§ What to do:
Lines from the top of the entries through the line that has "delivery date: 2025-03-06 -> 2025-03-13" must be duplicated exactly, and no others.

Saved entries

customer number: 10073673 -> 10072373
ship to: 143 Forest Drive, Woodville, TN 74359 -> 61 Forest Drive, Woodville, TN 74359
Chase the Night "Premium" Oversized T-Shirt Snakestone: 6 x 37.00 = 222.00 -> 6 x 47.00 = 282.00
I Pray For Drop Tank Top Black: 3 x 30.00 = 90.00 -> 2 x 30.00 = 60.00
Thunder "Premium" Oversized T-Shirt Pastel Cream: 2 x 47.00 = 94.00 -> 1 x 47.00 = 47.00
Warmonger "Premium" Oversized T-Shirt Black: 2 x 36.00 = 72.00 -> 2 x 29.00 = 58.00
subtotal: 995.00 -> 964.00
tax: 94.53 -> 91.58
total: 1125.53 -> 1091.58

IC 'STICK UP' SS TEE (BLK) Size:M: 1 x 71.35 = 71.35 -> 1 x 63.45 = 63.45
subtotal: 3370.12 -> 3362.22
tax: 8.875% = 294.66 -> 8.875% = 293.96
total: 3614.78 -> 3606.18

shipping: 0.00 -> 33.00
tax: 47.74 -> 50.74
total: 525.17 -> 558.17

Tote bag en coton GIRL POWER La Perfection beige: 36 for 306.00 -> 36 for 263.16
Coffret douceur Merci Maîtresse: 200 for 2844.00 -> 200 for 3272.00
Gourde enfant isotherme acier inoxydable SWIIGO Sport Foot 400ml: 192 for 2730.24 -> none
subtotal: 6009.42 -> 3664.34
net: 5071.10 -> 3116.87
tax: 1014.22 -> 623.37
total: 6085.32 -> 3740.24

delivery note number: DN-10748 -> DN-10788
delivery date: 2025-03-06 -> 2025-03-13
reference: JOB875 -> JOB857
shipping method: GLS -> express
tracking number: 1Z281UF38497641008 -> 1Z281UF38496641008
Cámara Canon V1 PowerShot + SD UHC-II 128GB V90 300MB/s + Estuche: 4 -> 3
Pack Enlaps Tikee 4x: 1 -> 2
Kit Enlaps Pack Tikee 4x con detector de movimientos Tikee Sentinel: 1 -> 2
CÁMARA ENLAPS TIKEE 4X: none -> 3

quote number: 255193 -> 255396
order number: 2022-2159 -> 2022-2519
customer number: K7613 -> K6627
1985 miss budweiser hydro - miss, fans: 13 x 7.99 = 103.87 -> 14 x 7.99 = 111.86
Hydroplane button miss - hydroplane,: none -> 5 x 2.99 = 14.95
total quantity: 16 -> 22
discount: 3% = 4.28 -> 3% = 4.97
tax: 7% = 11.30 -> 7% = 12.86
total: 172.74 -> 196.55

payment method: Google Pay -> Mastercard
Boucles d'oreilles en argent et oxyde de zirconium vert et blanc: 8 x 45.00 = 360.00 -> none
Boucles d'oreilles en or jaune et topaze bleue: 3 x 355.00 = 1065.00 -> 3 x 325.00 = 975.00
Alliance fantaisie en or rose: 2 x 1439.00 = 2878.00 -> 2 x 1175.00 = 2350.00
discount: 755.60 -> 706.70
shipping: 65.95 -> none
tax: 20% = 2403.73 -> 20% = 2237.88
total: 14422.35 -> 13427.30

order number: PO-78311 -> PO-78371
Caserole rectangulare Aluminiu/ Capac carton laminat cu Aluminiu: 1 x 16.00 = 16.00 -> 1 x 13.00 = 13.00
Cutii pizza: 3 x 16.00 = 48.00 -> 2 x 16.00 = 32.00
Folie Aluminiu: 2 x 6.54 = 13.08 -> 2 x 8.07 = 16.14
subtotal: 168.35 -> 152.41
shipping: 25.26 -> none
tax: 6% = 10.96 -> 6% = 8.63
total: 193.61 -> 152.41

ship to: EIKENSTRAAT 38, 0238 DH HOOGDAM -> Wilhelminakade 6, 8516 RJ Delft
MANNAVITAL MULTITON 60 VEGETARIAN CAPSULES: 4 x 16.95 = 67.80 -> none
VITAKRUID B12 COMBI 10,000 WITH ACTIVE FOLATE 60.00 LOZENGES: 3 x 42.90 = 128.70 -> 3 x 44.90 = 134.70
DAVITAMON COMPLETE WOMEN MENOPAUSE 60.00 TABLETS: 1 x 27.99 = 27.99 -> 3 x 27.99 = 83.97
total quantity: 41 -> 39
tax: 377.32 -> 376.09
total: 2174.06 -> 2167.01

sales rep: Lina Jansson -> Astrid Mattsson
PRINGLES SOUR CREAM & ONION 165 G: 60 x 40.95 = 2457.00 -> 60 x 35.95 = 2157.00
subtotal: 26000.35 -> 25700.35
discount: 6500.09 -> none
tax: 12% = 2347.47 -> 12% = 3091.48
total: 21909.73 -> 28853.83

§ The answer:
customer number: 10073673 -> 10072373
ship to: 143 Forest Drive, Woodville, TN 74359 -> 61 Forest Drive, Woodville, TN 74359
Chase the Night "Premium" Oversized T-Shirt Snakestone: 6 x 37.00 = 222.00 -> 6 x 47.00 = 282.00
I Pray For Drop Tank Top Black: 3 x 30.00 = 90.00 -> 2 x 30.00 = 60.00
Thunder "Premium" Oversized T-Shirt Pastel Cream: 2 x 47.00 = 94.00 -> 1 x 47.00 = 47.00
Warmonger "Premium" Oversized T-Shirt Black: 2 x 36.00 = 72.00 -> 2 x 29.00 = 58.00
subtotal: 995.00 -> 964.00
tax: 94.53 -> 91.58
total: 1125.53 -> 1091.58

IC 'STICK UP' SS TEE (BLK) Size:M: 1 x 71.35 = 71.35 -> 1 x 63.45 = 63.45
subtotal: 3370.12 -> 3362.22
tax: 8.875% = 294.66 -> 8.875% = 293.96
total: 3614.78 -> 3606.18

shipping: 0.00 -> 33.00
tax: 47.74 -> 50.74
total: 525.17 -> 558.17

Tote bag en coton GIRL POWER La Perfection beige: 36 for 306.00 -> 36 for 263.16
Coffret douceur Merci Maîtresse: 200 for 2844.00 -> 200 for 3272.00
Gourde enfant isotherme acier inoxydable SWIIGO Sport Foot 400ml: 192 for 2730.24 -> none
subtotal: 6009.42 -> 3664.34
net: 5071.10 -> 3116.87
tax: 1014.22 -> 623.37
total: 6085.32 -> 3740.24

delivery note number: DN-10748 -> DN-10788
delivery date: 2025-03-06 -> 2025-03-13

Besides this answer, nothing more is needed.